# Web page revision data

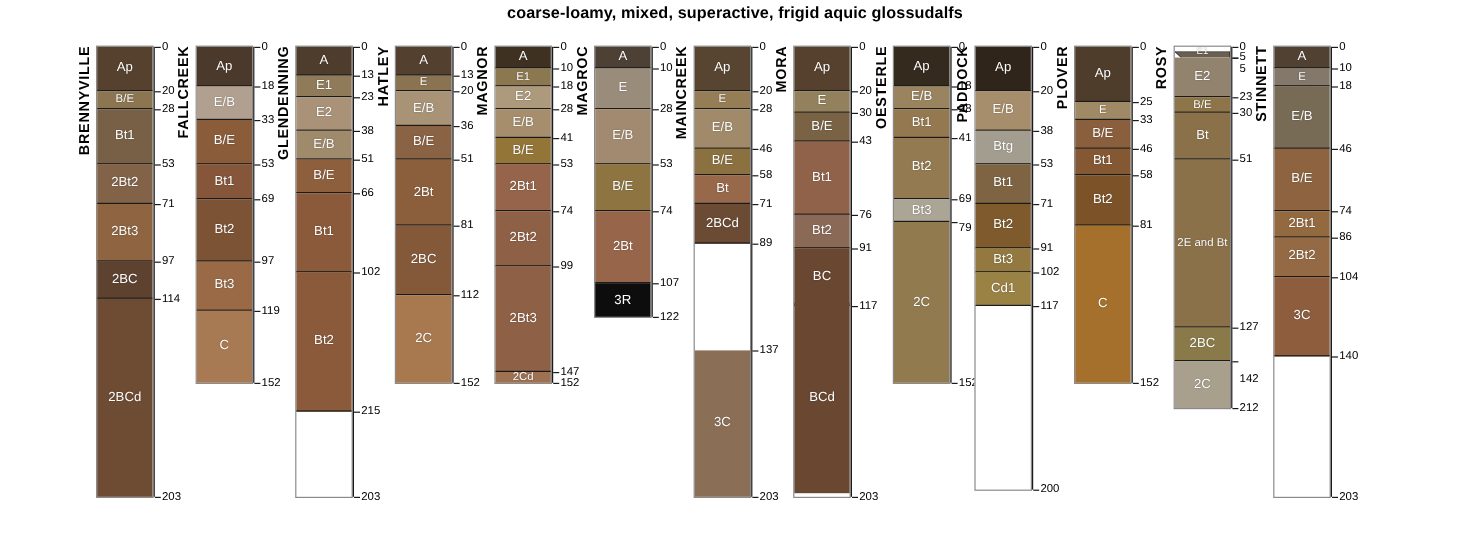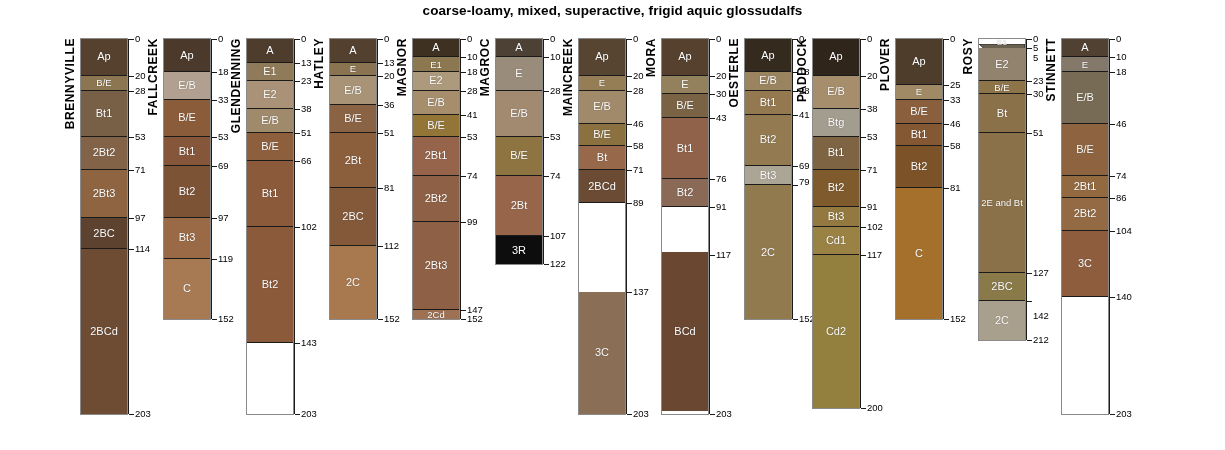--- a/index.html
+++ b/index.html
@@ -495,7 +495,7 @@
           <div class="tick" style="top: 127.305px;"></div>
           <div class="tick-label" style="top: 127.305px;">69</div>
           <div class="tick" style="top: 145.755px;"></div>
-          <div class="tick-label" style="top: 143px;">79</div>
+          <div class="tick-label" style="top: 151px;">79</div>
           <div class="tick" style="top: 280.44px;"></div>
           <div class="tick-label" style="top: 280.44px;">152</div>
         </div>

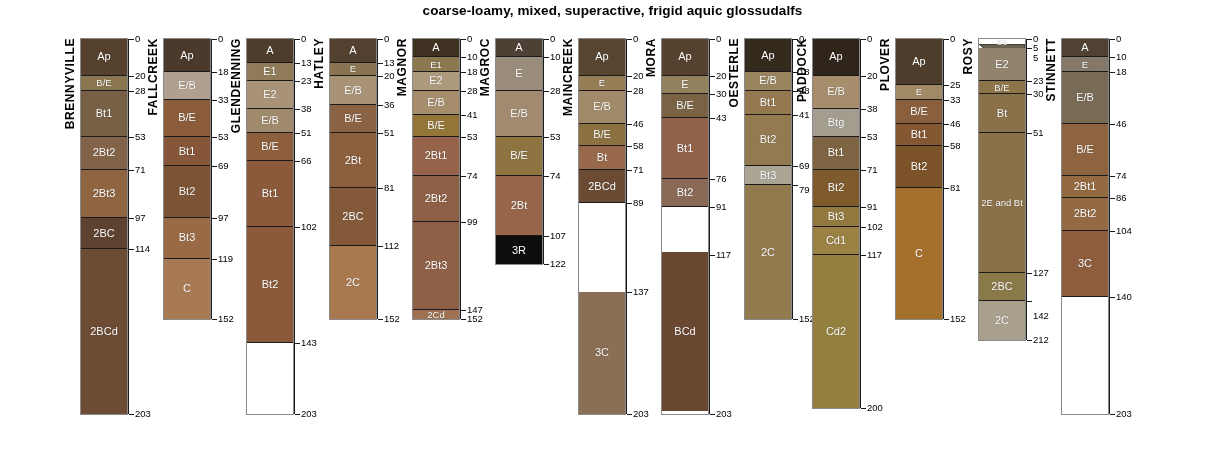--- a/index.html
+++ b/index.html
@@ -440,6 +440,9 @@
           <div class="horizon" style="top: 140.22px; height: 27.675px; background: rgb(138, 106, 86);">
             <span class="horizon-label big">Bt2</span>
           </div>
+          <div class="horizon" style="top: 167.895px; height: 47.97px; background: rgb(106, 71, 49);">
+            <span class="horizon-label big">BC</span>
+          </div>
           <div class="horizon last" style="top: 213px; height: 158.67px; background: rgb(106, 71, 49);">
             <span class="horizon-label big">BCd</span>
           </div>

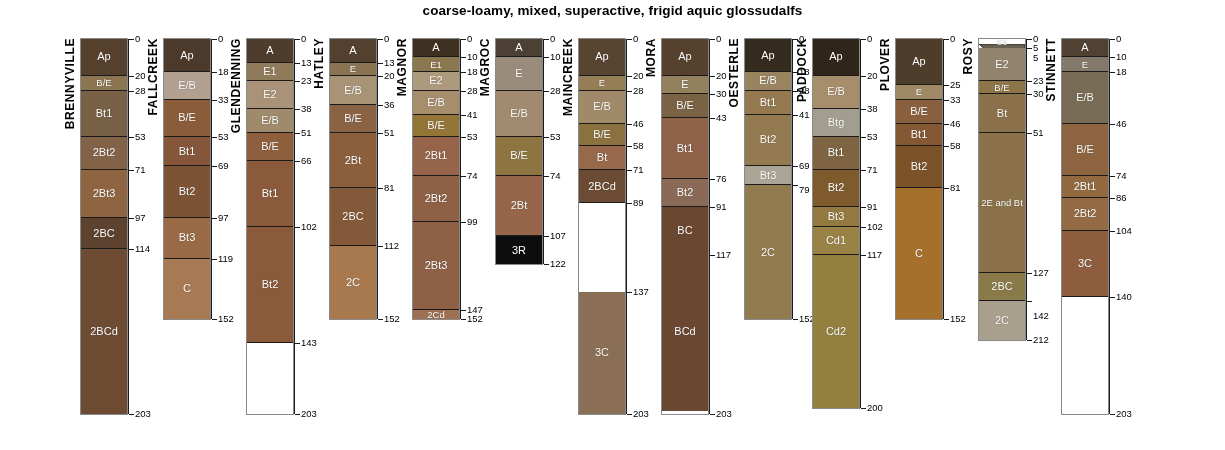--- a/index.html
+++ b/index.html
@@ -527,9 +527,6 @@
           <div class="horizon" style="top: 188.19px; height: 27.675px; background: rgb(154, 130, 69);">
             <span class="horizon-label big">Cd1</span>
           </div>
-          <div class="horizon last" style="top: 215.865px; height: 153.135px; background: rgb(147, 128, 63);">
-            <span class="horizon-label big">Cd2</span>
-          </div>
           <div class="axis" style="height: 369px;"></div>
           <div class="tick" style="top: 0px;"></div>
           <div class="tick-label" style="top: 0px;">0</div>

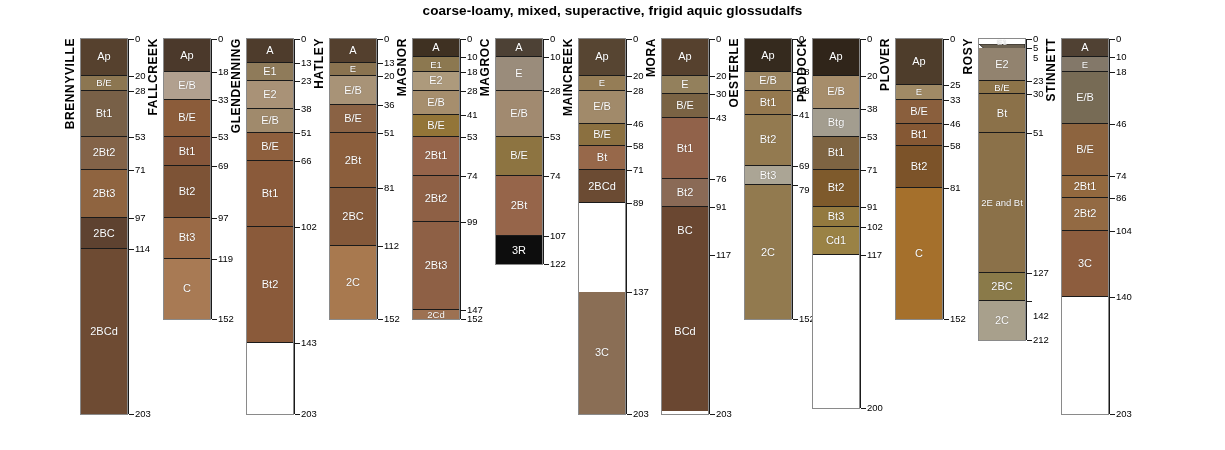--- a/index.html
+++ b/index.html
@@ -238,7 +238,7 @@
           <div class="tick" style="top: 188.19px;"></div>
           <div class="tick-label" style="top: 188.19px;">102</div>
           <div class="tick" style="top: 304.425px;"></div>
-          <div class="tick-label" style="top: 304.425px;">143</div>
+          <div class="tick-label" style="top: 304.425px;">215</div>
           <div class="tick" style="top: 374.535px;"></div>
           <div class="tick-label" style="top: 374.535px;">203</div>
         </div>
...
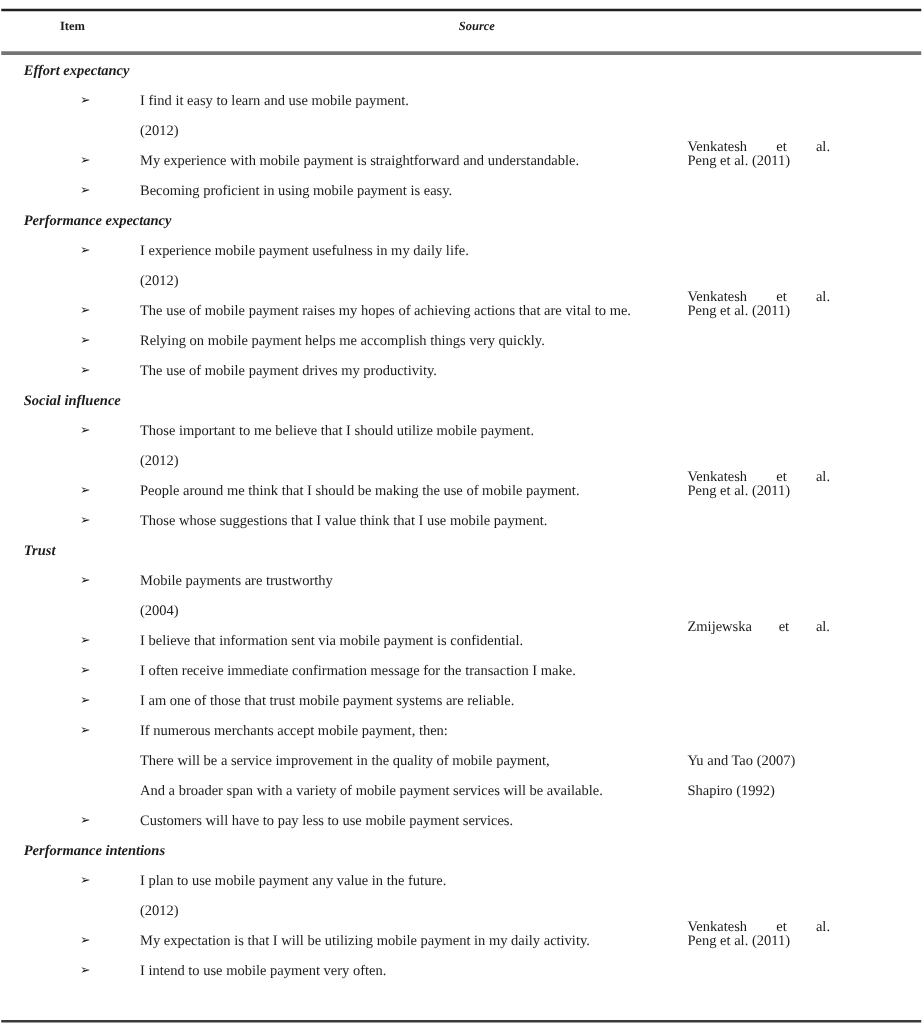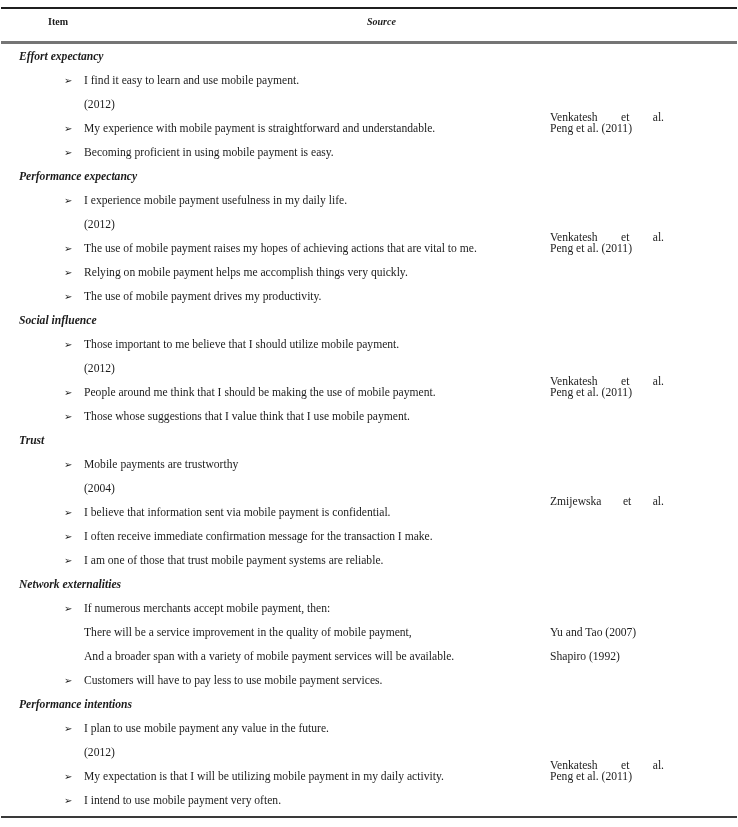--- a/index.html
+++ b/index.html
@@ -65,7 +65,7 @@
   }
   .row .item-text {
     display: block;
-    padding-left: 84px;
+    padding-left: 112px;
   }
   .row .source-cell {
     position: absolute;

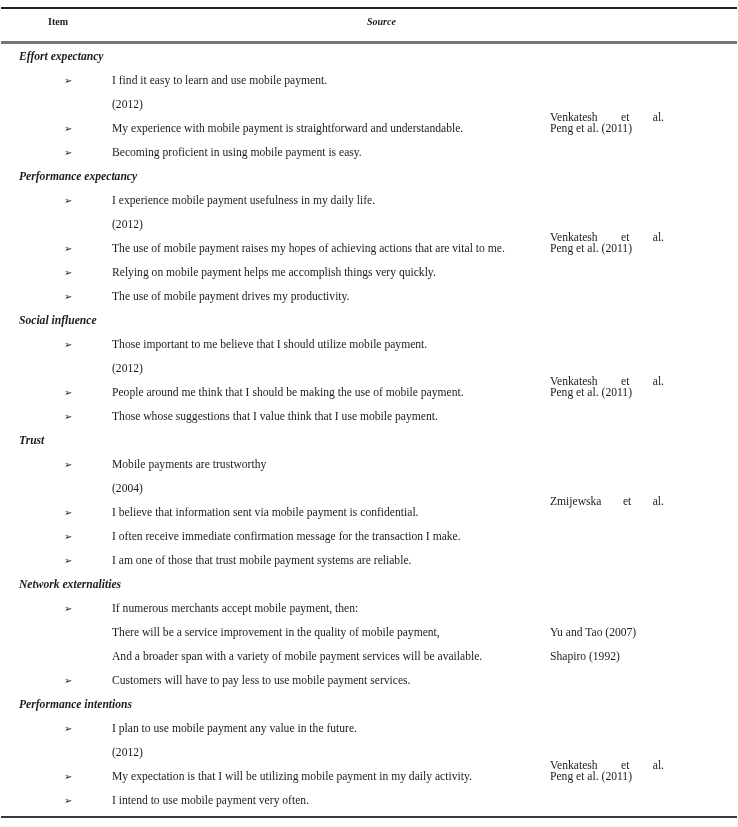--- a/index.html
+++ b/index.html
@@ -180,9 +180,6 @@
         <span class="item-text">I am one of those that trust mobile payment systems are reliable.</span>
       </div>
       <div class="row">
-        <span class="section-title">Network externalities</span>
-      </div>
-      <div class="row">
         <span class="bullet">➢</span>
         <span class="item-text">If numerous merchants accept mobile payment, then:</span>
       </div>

# Work instructions
Determine the number of lines in the entries above where the string "left" appears. Answer with the number alone.

# Solved exercise
2